Bird Netting…Types and Sizes
So what kind of bird netting should you get? The good news is, there's a bird net for virtually every bird type and size. For large birds like pigeons and seagulls, you should go with a 1-1/8” to 2” mesh size. For smaller birds like sparrows and starlings, a smaller size in the area of 3/4" mesh would be best. Opt for ISO 1806 protocol mesh test netting for lasting strength. Some manufacturers will even custom cut the netting you need. Others offer U.V. stabilized, flame resistant and rot and waterproof netting. Not a bad idea if you install netting outdoors and leave it exposed to severe weather changes. You can get bird netting that can stand up to temperature extremes–from nets that have a flame resistant 250 degree F melting point to those that can tolerate "sub-zero" temperatures. Consider non-conductive netting in areas where electrical conductivity or radio frequency interference presents a problem.

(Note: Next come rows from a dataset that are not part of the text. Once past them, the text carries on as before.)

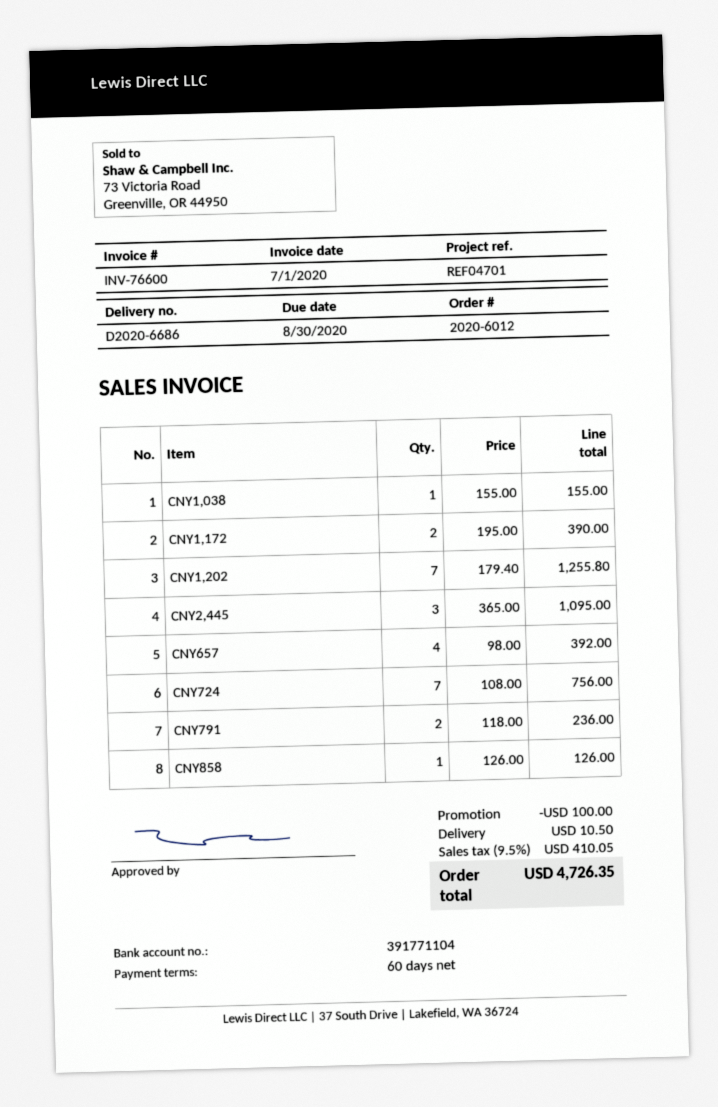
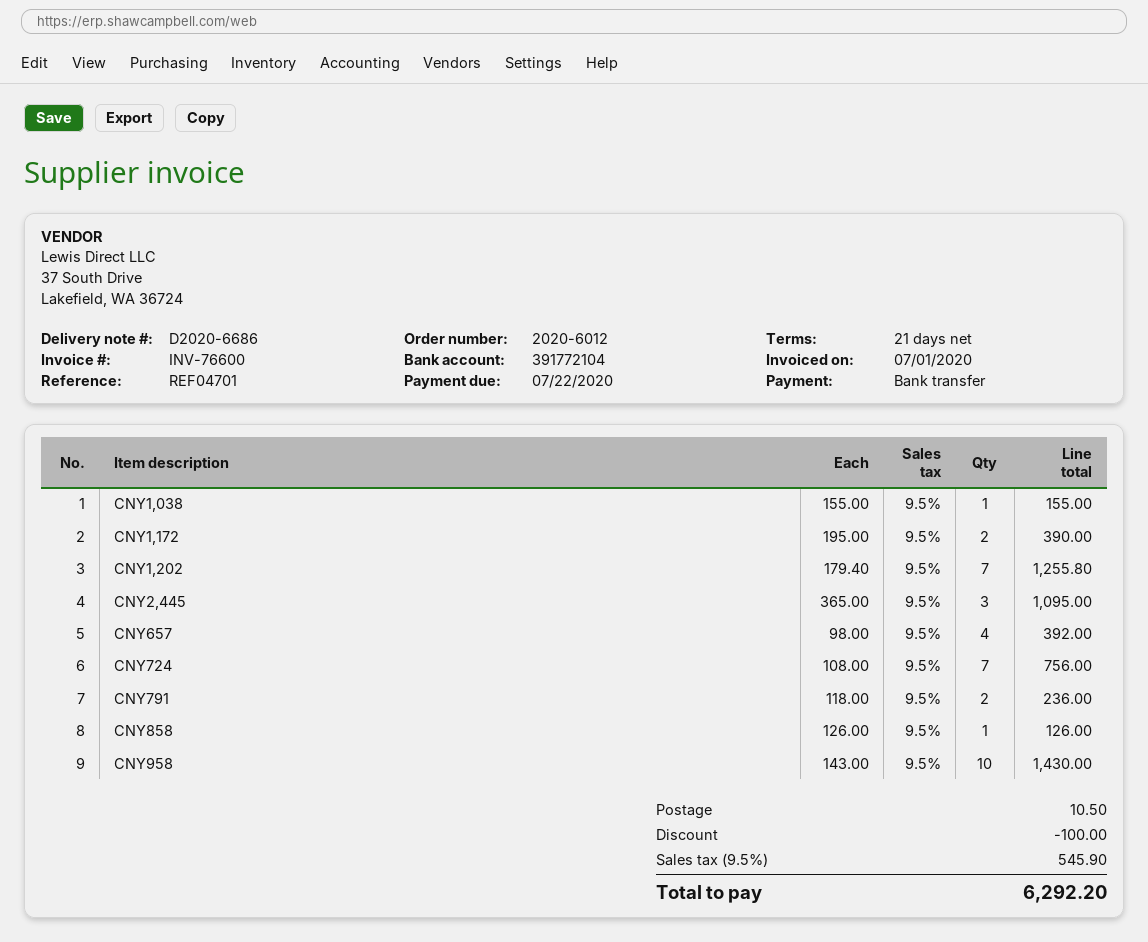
payment terms: 60 days -> 21 days
due date: 2020-08-30 -> 2020-07-22
bank account: 391771104 -> 391772104
CNY958: none -> 10 x 143.00 = 1430.00
tax: 9.5% = 410.05 -> 9.5% = 545.90
total: 4726.35 -> 6292.20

For aircraft hangars, garages, factories, warehouses, and large canopies, you should go with heavy-duty bird netting constructed of high strength polyethylene. If you're concerned about the appearance of netting and whether it will detract from your facility's architecture, not to worry. Today's bird netting comes in several colors, including white, stone and black. One note: Black bird netting won't discolor when it gets dirty or dusty. Installed properly, most bird netting is almost invisible. Resilient knotted polyethylene bird netting is available in U.V. treated twine for extended life. The burst strength on these nets can be as high as 40 pounds. Some manufacturers offer quality constructed bird netting that comes with a long guarantee–up to 10-years.

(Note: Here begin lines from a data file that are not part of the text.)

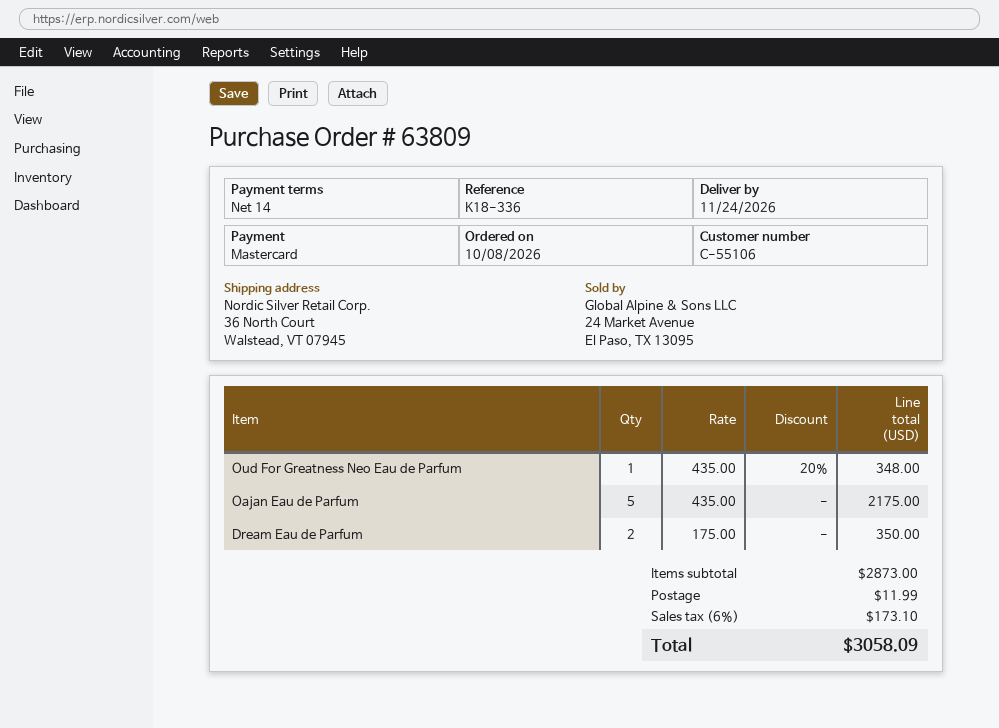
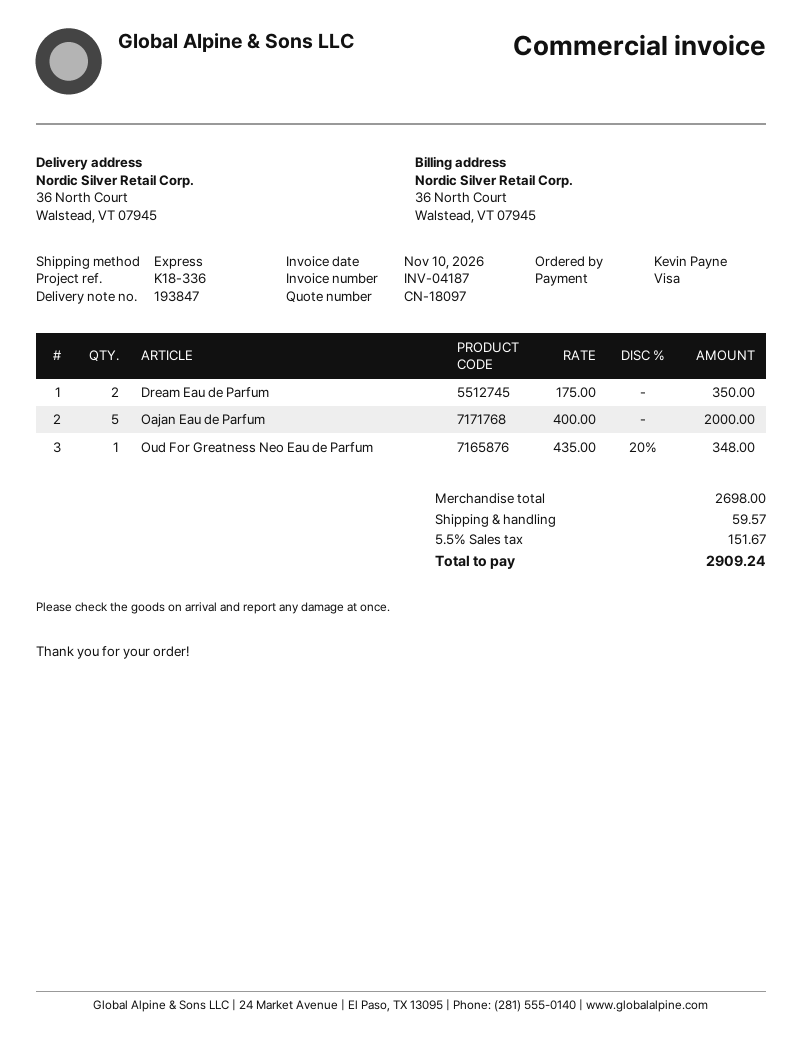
payment method: Mastercard -> Visa
Oajan Eau de Parfum: 5 x 435.00 = 2175.00 -> 5 x 400.00 = 2000.00
subtotal: 2873.00 -> 2698.00
shipping: 11.99 -> 59.57
tax: 6% = 173.10 -> 5.5% = 151.67
total: 3058.09 -> 2909.24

For growers, bird netting can keep pest birds from wreaking havoc in the field. For best results, drape the net directly over the crop (or over the trees). You'll want to affix the net to a structure overhead, which will allow you to completely enclose your orchard or vineyard. One bit of advice here: Make sure you drape your nets high enough to prevent birds from sticking their beaks through to eat your crop.
One last thing to remember about bird netting. If you need to cover an airplane hangar, warehouse or any large area, you'll need thousands of square feet of netting and special lifts and power gear. This kind of job calls for a professional bird control installer. If you don't install the bird netting properly, the net will sag and droop, leaving gaps for pest birds to sneak in.